WHAT IS REQUIRED: Please restate the records that follow exactly, skipping their images.

*** Opening INFORMATION SUPPLIED ***

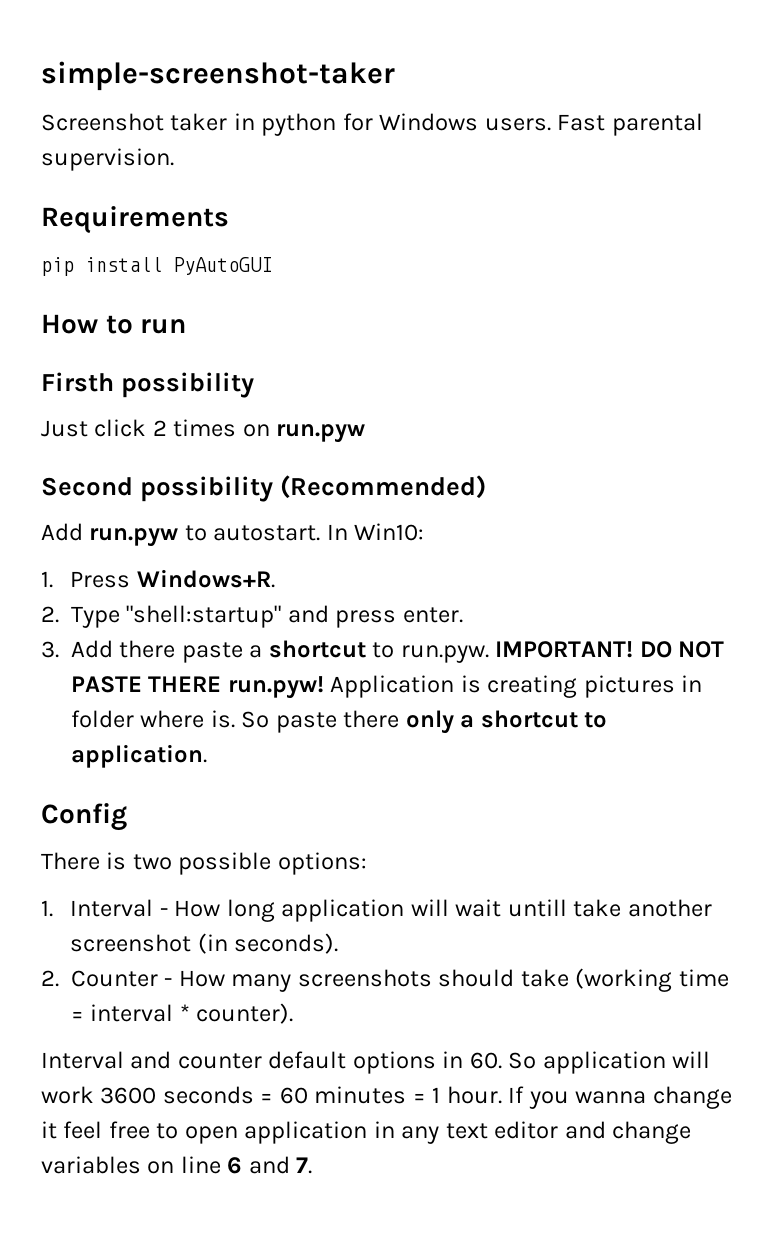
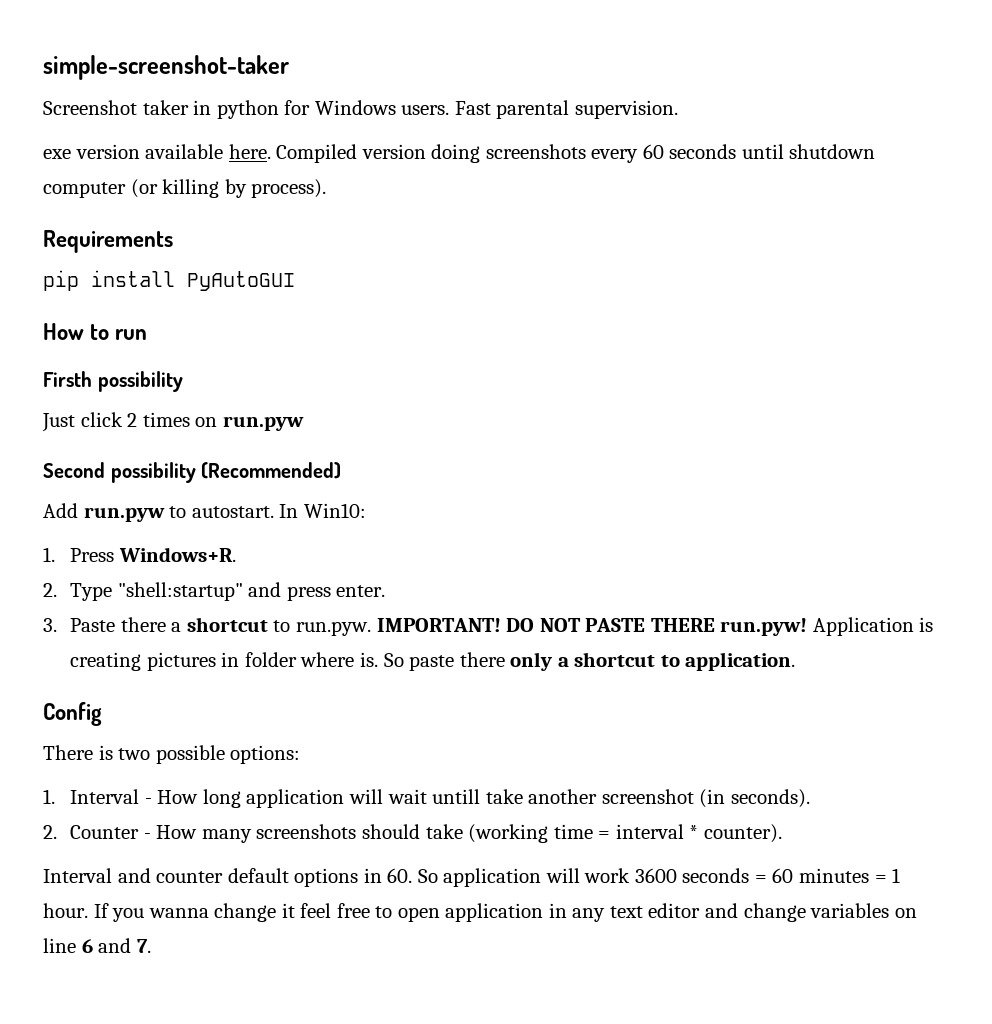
(174, 159) none -> [43,144,876,163] [43,179,327,198] // exe version available here. Compiled version doing screenshots every 60 seconds until shutdown computer (or killing by process).
[71,640,243,663] Add there paste -> [70,617,166,632] Paste there

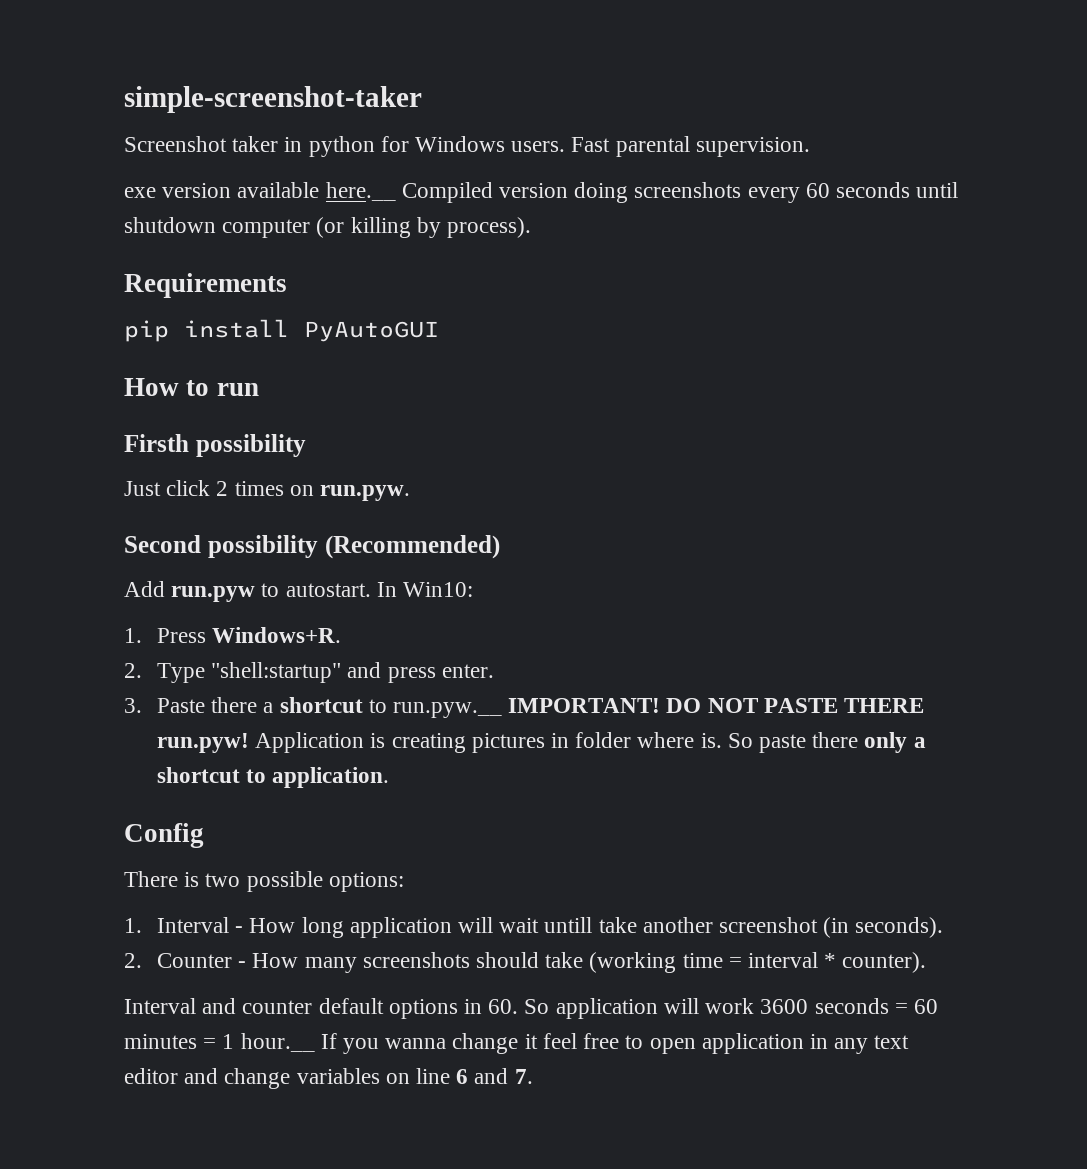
[228,144,271,159] here. -> [325,182,396,201] here.__
[222,416,304,431] run.pyw -> [320,485,411,501] run.pyw.
[295,621,371,636] run.pyw. -> [393,702,503,718] run.pyw.__
[43,903,88,918] hour. -> [240,1033,315,1052] hour.__

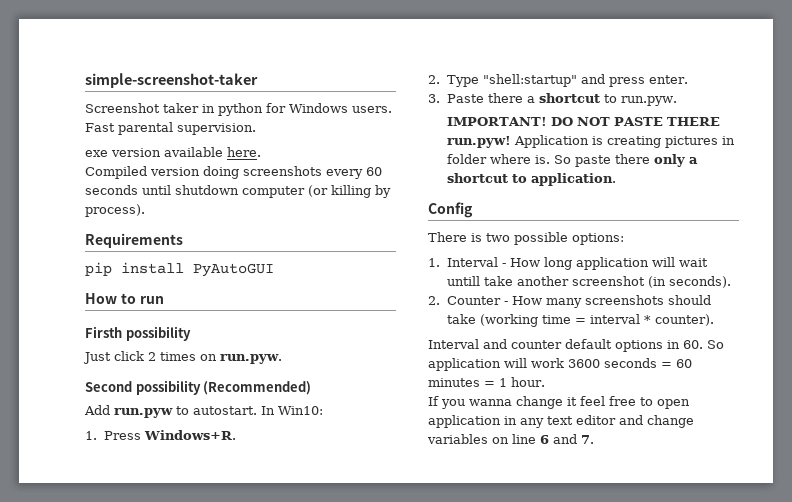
[325,182,396,201] here.__ -> [227,147,261,157] here. //
[393,702,503,718] run.pyw.__ -> [621,96,678,106] run.pyw. //
[240,1033,315,1052] hour.__ -> [511,377,545,387] hour. //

*** Closing INFORMATION SUPPLIED ***

ANSWER TO THIS PROBLEM:
(174, 159) none -> [43,144,876,163] [43,179,327,198] // exe version available here. Compiled version doing screenshots every 60 seconds until shutdown computer (or killing by process).
[71,640,243,663] Add there paste -> [70,617,166,632] Paste there

[228,144,271,159] here. -> [325,182,396,201] here.__
[222,416,304,431] run.pyw -> [320,485,411,501] run.pyw.
[295,621,371,636] run.pyw. -> [393,702,503,718] run.pyw.__
[43,903,88,918] hour. -> [240,1033,315,1052] hour.__

[325,182,396,201] here.__ -> [227,147,261,157] here. //
[393,702,503,718] run.pyw.__ -> [621,96,678,106] run.pyw. //
[240,1033,315,1052] hour.__ -> [511,377,545,387] hour. //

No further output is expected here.